We saw how the expectation (the expected value of the associated density function) changes with time. What about the time evolution of the density function itself?

Since $\langle \alpha_k, \psi \rangle$ completely determines the density function and because $\psi$ can be expanded as $\psi = \sum_{k=1} \langle \alpha_k, \psi \rangle \alpha_k$ it make sense to determine $\frac{d}{dt} \langle \alpha_k, \psi \rangle$ . Note that the eigenvectors $\alpha_k$ and eigenvalues $a_k$ do not change with time and therefore can be regarded as constants.

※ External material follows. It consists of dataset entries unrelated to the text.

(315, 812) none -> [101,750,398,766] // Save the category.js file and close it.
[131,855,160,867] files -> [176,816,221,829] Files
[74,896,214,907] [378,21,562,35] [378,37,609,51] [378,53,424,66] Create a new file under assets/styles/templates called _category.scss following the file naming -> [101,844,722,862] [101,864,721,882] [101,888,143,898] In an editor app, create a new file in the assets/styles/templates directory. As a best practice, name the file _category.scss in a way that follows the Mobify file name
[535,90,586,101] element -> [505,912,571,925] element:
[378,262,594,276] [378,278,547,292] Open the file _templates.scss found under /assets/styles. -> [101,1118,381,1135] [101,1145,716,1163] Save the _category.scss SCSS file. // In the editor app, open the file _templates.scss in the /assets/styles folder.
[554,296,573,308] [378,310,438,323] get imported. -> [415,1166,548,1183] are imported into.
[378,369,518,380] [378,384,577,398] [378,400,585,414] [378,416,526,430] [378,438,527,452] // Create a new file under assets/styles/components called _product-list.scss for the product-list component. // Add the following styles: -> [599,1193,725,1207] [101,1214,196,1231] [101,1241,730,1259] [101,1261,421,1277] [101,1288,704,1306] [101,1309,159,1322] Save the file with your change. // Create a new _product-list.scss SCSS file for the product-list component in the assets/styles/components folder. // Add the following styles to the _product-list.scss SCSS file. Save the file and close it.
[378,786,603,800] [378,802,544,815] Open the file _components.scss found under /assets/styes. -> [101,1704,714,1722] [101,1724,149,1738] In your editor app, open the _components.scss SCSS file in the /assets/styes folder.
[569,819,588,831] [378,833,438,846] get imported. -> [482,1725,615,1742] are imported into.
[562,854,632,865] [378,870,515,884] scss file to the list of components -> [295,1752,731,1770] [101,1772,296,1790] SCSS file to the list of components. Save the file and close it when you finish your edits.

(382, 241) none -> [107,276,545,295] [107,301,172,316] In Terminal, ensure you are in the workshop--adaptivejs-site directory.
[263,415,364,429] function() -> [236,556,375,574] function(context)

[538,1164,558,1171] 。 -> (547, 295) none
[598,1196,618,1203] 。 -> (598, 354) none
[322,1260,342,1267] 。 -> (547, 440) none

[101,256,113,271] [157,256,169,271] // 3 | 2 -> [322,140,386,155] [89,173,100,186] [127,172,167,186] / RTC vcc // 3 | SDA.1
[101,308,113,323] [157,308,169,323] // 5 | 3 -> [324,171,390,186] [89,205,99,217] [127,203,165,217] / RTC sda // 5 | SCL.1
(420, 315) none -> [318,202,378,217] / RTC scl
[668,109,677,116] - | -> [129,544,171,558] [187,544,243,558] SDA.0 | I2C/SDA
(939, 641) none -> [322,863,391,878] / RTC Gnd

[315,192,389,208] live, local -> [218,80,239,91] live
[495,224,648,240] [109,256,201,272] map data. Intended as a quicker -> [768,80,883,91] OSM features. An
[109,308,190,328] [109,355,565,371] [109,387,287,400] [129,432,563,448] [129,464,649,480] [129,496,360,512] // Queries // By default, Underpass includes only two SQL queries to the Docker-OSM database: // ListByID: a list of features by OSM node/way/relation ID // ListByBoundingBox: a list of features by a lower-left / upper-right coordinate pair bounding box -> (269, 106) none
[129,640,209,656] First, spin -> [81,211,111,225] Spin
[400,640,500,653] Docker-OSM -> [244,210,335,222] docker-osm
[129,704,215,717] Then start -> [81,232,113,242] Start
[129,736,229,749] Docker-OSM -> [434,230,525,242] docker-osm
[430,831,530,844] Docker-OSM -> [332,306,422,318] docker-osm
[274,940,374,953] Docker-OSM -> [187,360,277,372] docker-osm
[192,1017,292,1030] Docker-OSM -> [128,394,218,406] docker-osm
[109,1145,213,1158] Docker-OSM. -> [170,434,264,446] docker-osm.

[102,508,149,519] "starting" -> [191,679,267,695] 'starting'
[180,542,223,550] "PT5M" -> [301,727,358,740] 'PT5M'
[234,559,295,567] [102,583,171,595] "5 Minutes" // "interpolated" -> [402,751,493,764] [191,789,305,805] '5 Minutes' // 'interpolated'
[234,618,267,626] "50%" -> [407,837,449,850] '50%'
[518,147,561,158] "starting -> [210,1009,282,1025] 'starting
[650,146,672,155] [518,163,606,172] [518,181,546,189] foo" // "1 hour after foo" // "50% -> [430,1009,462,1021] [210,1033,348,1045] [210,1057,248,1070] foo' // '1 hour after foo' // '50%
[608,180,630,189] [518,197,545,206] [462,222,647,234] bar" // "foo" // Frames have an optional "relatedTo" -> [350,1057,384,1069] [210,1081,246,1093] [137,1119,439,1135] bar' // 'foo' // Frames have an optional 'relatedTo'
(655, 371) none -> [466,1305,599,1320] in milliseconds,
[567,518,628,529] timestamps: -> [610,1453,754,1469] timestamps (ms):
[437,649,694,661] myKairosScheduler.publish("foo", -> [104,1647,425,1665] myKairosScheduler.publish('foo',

$\frac{d}{dt} \langle \alpha_k, \psi \rangle = \langle \alpha_k, \frac{\partial}{\partial t}\psi \rangle = \langle \alpha_k, \frac{-i}{\hbar}H\psi \rangle = \frac{-i}{\hbar}\langle \alpha_k, H\psi \rangle$

We can take this further: we now write $H\psi = H\sum_j \langle \alpha_j, \psi \rangle \alpha_j = \sum_j \langle \alpha_j, \psi \rangle H \alpha_j$ We now substitute into the previous equation to obtain:
$\frac{d}{dt} \langle \alpha_k, \psi \rangle = \frac{-i}{\hbar}\langle \alpha_k, \sum_j \langle \alpha_j, \psi \rangle H \alpha_j \rangle = \frac{-i}{\hbar}\sum_j \langle \alpha_k, H\alpha_j \rangle \langle \alpha_j, \psi \rangle$

Denote $\langle \alpha_j, \psi \rangle$ by $a_j$ . Then we see that we have the infinite coupled differential equations: $\frac{d}{dt} a_k = \frac{-i}{\hbar} \sum_j a_j \langle \alpha_k, H\alpha_j \rangle$ . That is, the rate of change of one of the $a_k$ depends on all of the $a_j$ which really isn’t a surprise.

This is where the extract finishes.